THE DATA below:
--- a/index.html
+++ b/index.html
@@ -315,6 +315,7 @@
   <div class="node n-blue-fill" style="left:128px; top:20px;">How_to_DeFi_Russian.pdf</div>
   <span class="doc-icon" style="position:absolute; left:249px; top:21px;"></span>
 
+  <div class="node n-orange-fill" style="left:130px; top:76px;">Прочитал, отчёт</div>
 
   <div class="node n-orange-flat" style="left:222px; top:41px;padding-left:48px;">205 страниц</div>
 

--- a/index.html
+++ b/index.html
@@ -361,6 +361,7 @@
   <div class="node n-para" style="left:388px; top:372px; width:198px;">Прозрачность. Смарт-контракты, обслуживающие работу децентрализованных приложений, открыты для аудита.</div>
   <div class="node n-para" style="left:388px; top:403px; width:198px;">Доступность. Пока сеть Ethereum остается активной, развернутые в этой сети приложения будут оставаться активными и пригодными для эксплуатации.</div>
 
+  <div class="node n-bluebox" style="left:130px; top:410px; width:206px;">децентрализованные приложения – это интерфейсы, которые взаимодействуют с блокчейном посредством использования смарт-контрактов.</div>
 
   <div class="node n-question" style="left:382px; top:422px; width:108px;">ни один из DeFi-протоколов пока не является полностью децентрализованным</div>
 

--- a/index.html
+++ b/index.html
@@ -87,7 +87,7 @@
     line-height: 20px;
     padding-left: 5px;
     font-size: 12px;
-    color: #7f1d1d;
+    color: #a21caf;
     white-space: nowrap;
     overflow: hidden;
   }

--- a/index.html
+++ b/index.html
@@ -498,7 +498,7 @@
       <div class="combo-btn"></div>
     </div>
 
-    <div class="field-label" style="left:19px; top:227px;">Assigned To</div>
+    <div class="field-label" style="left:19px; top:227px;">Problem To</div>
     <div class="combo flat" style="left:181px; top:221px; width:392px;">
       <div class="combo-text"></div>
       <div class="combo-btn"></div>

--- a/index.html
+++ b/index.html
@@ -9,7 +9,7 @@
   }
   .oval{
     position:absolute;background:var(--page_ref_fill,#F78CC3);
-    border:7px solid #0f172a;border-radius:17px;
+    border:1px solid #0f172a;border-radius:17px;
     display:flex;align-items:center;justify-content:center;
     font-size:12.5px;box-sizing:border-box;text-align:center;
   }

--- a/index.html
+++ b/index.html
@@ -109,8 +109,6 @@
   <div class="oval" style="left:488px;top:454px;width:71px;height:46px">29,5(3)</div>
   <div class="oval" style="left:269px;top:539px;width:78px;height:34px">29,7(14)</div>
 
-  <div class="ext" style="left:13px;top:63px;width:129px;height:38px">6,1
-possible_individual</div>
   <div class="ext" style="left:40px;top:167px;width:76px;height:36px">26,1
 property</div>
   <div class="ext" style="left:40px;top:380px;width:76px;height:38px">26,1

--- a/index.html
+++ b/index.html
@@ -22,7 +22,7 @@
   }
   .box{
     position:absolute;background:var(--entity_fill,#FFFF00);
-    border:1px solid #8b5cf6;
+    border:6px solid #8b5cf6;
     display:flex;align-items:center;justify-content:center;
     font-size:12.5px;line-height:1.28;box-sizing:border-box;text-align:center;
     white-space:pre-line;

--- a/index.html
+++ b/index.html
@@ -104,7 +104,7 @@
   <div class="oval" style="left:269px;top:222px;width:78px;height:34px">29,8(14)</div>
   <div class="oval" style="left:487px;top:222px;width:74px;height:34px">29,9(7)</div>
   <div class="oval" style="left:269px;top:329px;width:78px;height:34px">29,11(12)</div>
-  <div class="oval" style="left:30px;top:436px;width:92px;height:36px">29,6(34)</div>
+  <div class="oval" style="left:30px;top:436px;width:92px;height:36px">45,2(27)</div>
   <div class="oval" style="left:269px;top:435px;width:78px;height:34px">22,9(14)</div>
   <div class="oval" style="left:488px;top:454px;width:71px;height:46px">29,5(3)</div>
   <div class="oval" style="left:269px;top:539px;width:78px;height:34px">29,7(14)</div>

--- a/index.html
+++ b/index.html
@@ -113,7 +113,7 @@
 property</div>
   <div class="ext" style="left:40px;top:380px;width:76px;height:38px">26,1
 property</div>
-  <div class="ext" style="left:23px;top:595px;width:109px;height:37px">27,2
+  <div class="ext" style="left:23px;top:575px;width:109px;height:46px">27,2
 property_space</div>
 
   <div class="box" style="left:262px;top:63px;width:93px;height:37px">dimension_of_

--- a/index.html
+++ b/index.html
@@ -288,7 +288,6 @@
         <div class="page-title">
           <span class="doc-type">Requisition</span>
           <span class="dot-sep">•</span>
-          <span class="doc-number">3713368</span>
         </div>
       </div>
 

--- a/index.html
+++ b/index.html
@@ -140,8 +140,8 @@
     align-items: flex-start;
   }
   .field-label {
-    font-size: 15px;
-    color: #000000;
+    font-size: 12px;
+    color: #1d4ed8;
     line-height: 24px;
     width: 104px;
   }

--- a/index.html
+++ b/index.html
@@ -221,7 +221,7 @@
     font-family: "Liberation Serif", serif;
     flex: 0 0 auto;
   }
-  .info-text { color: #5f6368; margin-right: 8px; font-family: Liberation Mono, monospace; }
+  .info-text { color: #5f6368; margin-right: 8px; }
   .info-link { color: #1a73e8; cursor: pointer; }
End of THE DATA.
▸ **ACTION ITEM**:
Every record above must be repeated word for word.

▸ **ANSWER SECTION**:
--- a/index.html
+++ b/index.html
@@ -315,6 +315,7 @@
   <div class="node n-blue-fill" style="left:128px; top:20px;">How_to_DeFi_Russian.pdf</div>
   <span class="doc-icon" style="position:absolute; left:249px; top:21px;"></span>
 
+  <div class="node n-orange-fill" style="left:130px; top:76px;">Прочитал, отчёт</div>
 
   <div class="node n-orange-flat" style="left:222px; top:41px;padding-left:48px;">205 страниц</div>
 

--- a/index.html
+++ b/index.html
@@ -361,6 +361,7 @@
   <div class="node n-para" style="left:388px; top:372px; width:198px;">Прозрачность. Смарт-контракты, обслуживающие работу децентрализованных приложений, открыты для аудита.</div>
   <div class="node n-para" style="left:388px; top:403px; width:198px;">Доступность. Пока сеть Ethereum остается активной, развернутые в этой сети приложения будут оставаться активными и пригодными для эксплуатации.</div>
 
+  <div class="node n-bluebox" style="left:130px; top:410px; width:206px;">децентрализованные приложения – это интерфейсы, которые взаимодействуют с блокчейном посредством использования смарт-контрактов.</div>
 
   <div class="node n-question" style="left:382px; top:422px; width:108px;">ни один из DeFi-протоколов пока не является полностью децентрализованным</div>
 

--- a/index.html
+++ b/index.html
@@ -87,7 +87,7 @@
     line-height: 20px;
     padding-left: 5px;
     font-size: 12px;
-    color: #7f1d1d;
+    color: #a21caf;
     white-space: nowrap;
     overflow: hidden;
   }

--- a/index.html
+++ b/index.html
@@ -498,7 +498,7 @@
       <div class="combo-btn"></div>
     </div>
 
-    <div class="field-label" style="left:19px; top:227px;">Assigned To</div>
+    <div class="field-label" style="left:19px; top:227px;">Problem To</div>
     <div class="combo flat" style="left:181px; top:221px; width:392px;">
       <div class="combo-text"></div>
       <div class="combo-btn"></div>

--- a/index.html
+++ b/index.html
@@ -9,7 +9,7 @@
   }
   .oval{
     position:absolute;background:var(--page_ref_fill,#F78CC3);
-    border:7px solid #0f172a;border-radius:17px;
+    border:1px solid #0f172a;border-radius:17px;
     display:flex;align-items:center;justify-content:center;
     font-size:12.5px;box-sizing:border-box;text-align:center;
   }

--- a/index.html
+++ b/index.html
@@ -109,8 +109,6 @@
   <div class="oval" style="left:488px;top:454px;width:71px;height:46px">29,5(3)</div>
   <div class="oval" style="left:269px;top:539px;width:78px;height:34px">29,7(14)</div>
 
-  <div class="ext" style="left:13px;top:63px;width:129px;height:38px">6,1
-possible_individual</div>
   <div class="ext" style="left:40px;top:167px;width:76px;height:36px">26,1
 property</div>
   <div class="ext" style="left:40px;top:380px;width:76px;height:38px">26,1

--- a/index.html
+++ b/index.html
@@ -22,7 +22,7 @@
   }
   .box{
     position:absolute;background:var(--entity_fill,#FFFF00);
-    border:1px solid #8b5cf6;
+    border:6px solid #8b5cf6;
     display:flex;align-items:center;justify-content:center;
     font-size:12.5px;line-height:1.28;box-sizing:border-box;text-align:center;
     white-space:pre-line;

--- a/index.html
+++ b/index.html
@@ -104,7 +104,7 @@
   <div class="oval" style="left:269px;top:222px;width:78px;height:34px">29,8(14)</div>
   <div class="oval" style="left:487px;top:222px;width:74px;height:34px">29,9(7)</div>
   <div class="oval" style="left:269px;top:329px;width:78px;height:34px">29,11(12)</div>
-  <div class="oval" style="left:30px;top:436px;width:92px;height:36px">29,6(34)</div>
+  <div class="oval" style="left:30px;top:436px;width:92px;height:36px">45,2(27)</div>
   <div class="oval" style="left:269px;top:435px;width:78px;height:34px">22,9(14)</div>
   <div class="oval" style="left:488px;top:454px;width:71px;height:46px">29,5(3)</div>
   <div class="oval" style="left:269px;top:539px;width:78px;height:34px">29,7(14)</div>

--- a/index.html
+++ b/index.html
@@ -113,7 +113,7 @@
 property</div>
   <div class="ext" style="left:40px;top:380px;width:76px;height:38px">26,1
 property</div>
-  <div class="ext" style="left:23px;top:595px;width:109px;height:37px">27,2
+  <div class="ext" style="left:23px;top:575px;width:109px;height:46px">27,2
 property_space</div>
 
   <div class="box" style="left:262px;top:63px;width:93px;height:37px">dimension_of_

--- a/index.html
+++ b/index.html
@@ -288,7 +288,6 @@
         <div class="page-title">
           <span class="doc-type">Requisition</span>
           <span class="dot-sep">•</span>
-          <span class="doc-number">3713368</span>
         </div>
       </div>
 

--- a/index.html
+++ b/index.html
@@ -140,8 +140,8 @@
     align-items: flex-start;
   }
   .field-label {
-    font-size: 15px;
-    color: #000000;
+    font-size: 12px;
+    color: #1d4ed8;
     line-height: 24px;
     width: 104px;
   }

--- a/index.html
+++ b/index.html
@@ -221,7 +221,7 @@
     font-family: "Liberation Serif", serif;
     flex: 0 0 auto;
   }
-  .info-text { color: #5f6368; margin-right: 8px; font-family: Liberation Mono, monospace; }
+  .info-text { color: #5f6368; margin-right: 8px; }
   .info-link { color: #1a73e8; cursor: pointer; }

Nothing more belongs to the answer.